THE NEEDS OF STRANGERS

By

Pub Date: Feb. 1st, 1984
ISBN: 0140086811
Publisher: Viking

Historian and political theorist Ignatieff (A Just Measure of Pain) is troubled that we've lost track of a way to talk about, and hence think about, the kinds of human needs that can't be expressed purely in physical or bodily terms. He's worried about whether we can talk about the needs of other people at all. In thinking through these questions, Ignatieff meditates on the fate of King Lear, torn loose from familial obligation, forced to justify his needs (""O, reason not the need!""), and ultimately reduced to a bare body on the heath--which Ignatieff sees as the location of an atomized society. To get a handle on the distinction between need and desire and the choice between them, Ignatieff turns to St. Augustine, who emphasized two kinds of freedom in the matter: the freedom to choose and the freedom that comes from knowing that one has made the right choice. The second kind of freedom is tied to Grace, and Ignatieff's discussion of modern writers is tied to the problem of what to substitute for Grace: how can we constitute a collective meaning to make such freedom possible apart from faith?
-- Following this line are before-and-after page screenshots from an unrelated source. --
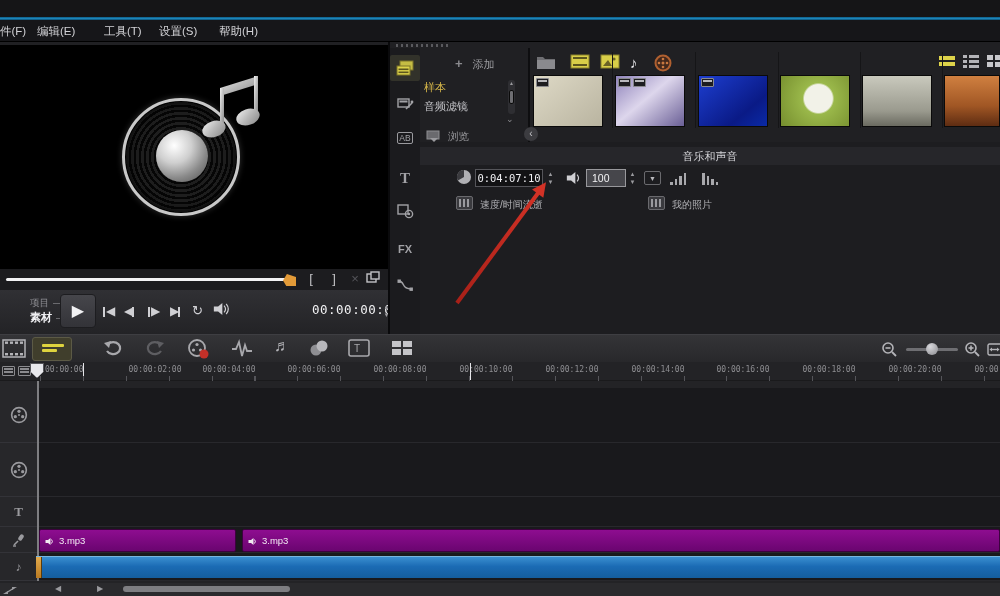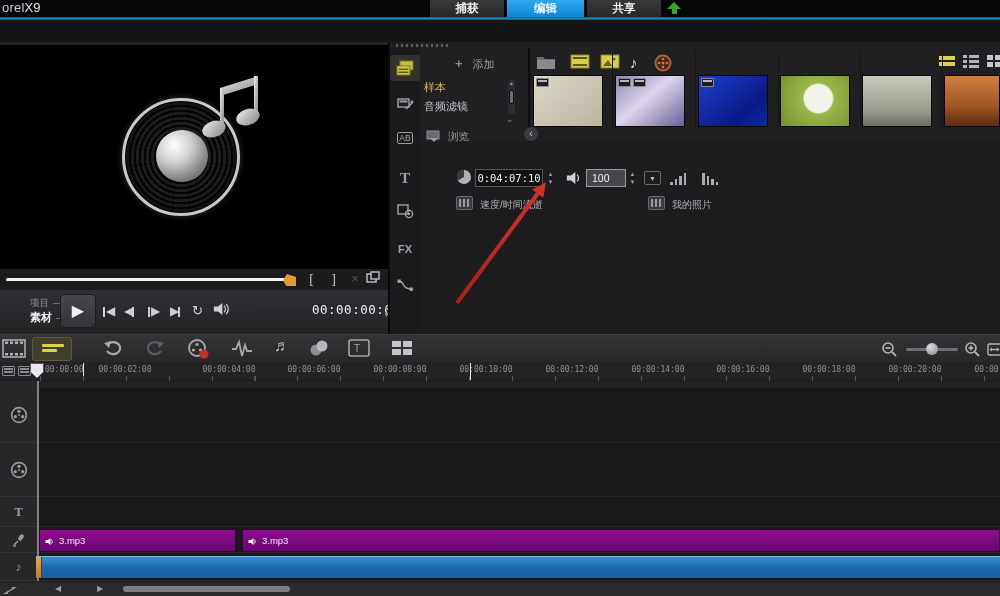--- a/index.html
+++ b/index.html
@@ -150,34 +150,29 @@
 
   .hscroll { position:absolute; left:0; top:221px; width:1000px; height:13px; background:#2a2a2d; }
   .hs-arrow { position:absolute; top:1px; font-size:8px; color:#9a9a9e; cursor:pointer; }
   .hs-thumb { position:absolute; left:123px; top:3px; width:167px; height:6px; background:#7e7e82; border-radius:3px; cursor:pointer; }
 </style>
 </head>
 <body>
 
 <div class="app">
 
-  <div class="titlebar">
-    <div class="logo">
-      <span class="pre">orel</span><span class="main">VideoStudio</span><span class="x9">X9</span>
-    </div>
-    <div class="tab" style="left:430px;width:74px;">捕获</div>
-    <div class="tab active" style="left:507px;width:77px;">编辑</div>
-    <div class="tab" style="left:587px;width:74px;">共享</div>
-    <div class="green-arrow">
-        <i class="head abs"></i>
-        <i class="stem abs"></i>
-      </div>
+  <div class="accent-line"></div>
+
+  <div class="menubar">
+    <div class="menu-item" style="left:0px;">件(F)</div>
+    <div class="menu-item" style="left:37px;">编辑(E)</div>
+    <div class="menu-item" style="left:104px;">工具(T)</div>
+    <div class="menu-item" style="left:159px;">设置(S)</div>
+    <div class="menu-item" style="left:219px;">帮助(H)</div>
   </div>
-  <div class="accent-line"></div>
-
 
   <div class="main">
 
     <div class="preview-panel">
       <div class="video-area">
         <div class="spk">
             <div class="spk-ball"></div>
           </div>
         <svg class="note-svg" width="64" height="90" viewBox="0 0 64 90">
           <defs>
@@ -364,20 +359,21 @@
         </div>
       <div class="thumb t3" style="left:308px;">
           <span class="badge"></span>
         </div>
       <div class="thumb t4" style="left:390px;"></div>
       <div class="thumb t5" style="left:472px;"></div>
       <div class="thumb t6" style="left:554px;width:56px;"></div>
       <div class="back-btn">‹</div>
 
       <div class="options">
+        <div class="opt-header">音乐和声音</div>
         <svg class="abs" style="left:36px;top:27px;" width="16" height="16" viewBox="0 0 16 16">
             <circle cx="8" cy="8" r="7" fill="#b0b0b4"></circle>
             <path d="M8 8 L8 1 A7 7 0 0 0 1.9 11.5 Z" fill="#3a3a3e"></path>
           </svg>
         <div class="dur-box">0:04:07:10</div>
         <div class="spinner" style="left:126px;top:28px;">▲<br>▼</div>
         <svg class="abs" style="left:146px;top:29px;" width="17" height="14" viewBox="0 0 20 16">
             <polygon points="1,5 6,5 11,1 11,15 6,11 1,11" fill="#cfcfd3"></polygon>
             <path d="M13 4 q3.5 4 0 8" stroke="#cfcfd3" stroke-width="1.4" fill="none"></path>
           </svg>
@@ -505,21 +501,21 @@
       <div class="ruler-mini" style="left:2px;">
           <i></i>
           <i></i>
         </div>
       <div class="ruler-mini" style="left:18px;">
           <i></i>
           <i></i>
         </div>
       <div class="playhead-flag"></div>
       <div class="ruler-label" style="left:57px;">00:00:00:00</div>
-      <div class="ruler-label" style="left:125px;">00:00:02:00</div>
+      <div class="ruler-label" style="left:155px;">00:00:02:00</div>
       <div class="ruler-label" style="left:229px;">00:00:04:00</div>
       <div class="ruler-label" style="left:314px;">00:00:06:00</div>
       <div class="ruler-label" style="left:400px;">00:00:08:00</div>
       <div class="ruler-label" style="left:486px;">00:00:10:00</div>
       <div class="ruler-label" style="left:572px;">00:00:12:00</div>
       <div class="ruler-label" style="left:658px;">00:00:14:00</div>
       <div class="ruler-label" style="left:743px;">00:00:16:00</div>
       <div class="ruler-label" style="left:829px;">00:00:18:00</div>
       <div class="ruler-label" style="left:915px;">00:00:20:00</div>
       <div class="ruler-label" style="left:1001px;">00:00:22:00</div>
Among those writers are Adam Smith and David Hume, who thought it could be done through a combination of ""metaphysics and the market""--that is, by individual self-examination--and Jean-Jacques Rousseau and Karl Marx, who looked the other way, to an indentification of self and community. But Ignatieff is still looking for a way to express the needs people have for respect and belonging in a modern world without shared meanings and firm roots, and in the end he turns to modern artists--Hopper, Joyce, Kundera--for a way to understand the ""fleeting and transient solidarity"" of modern life. In modern art, he thinks, we can find a language for needs. It's not much of a hope, and relatively unexplored here, but the getting there is all. A sensitive, often moving reflection.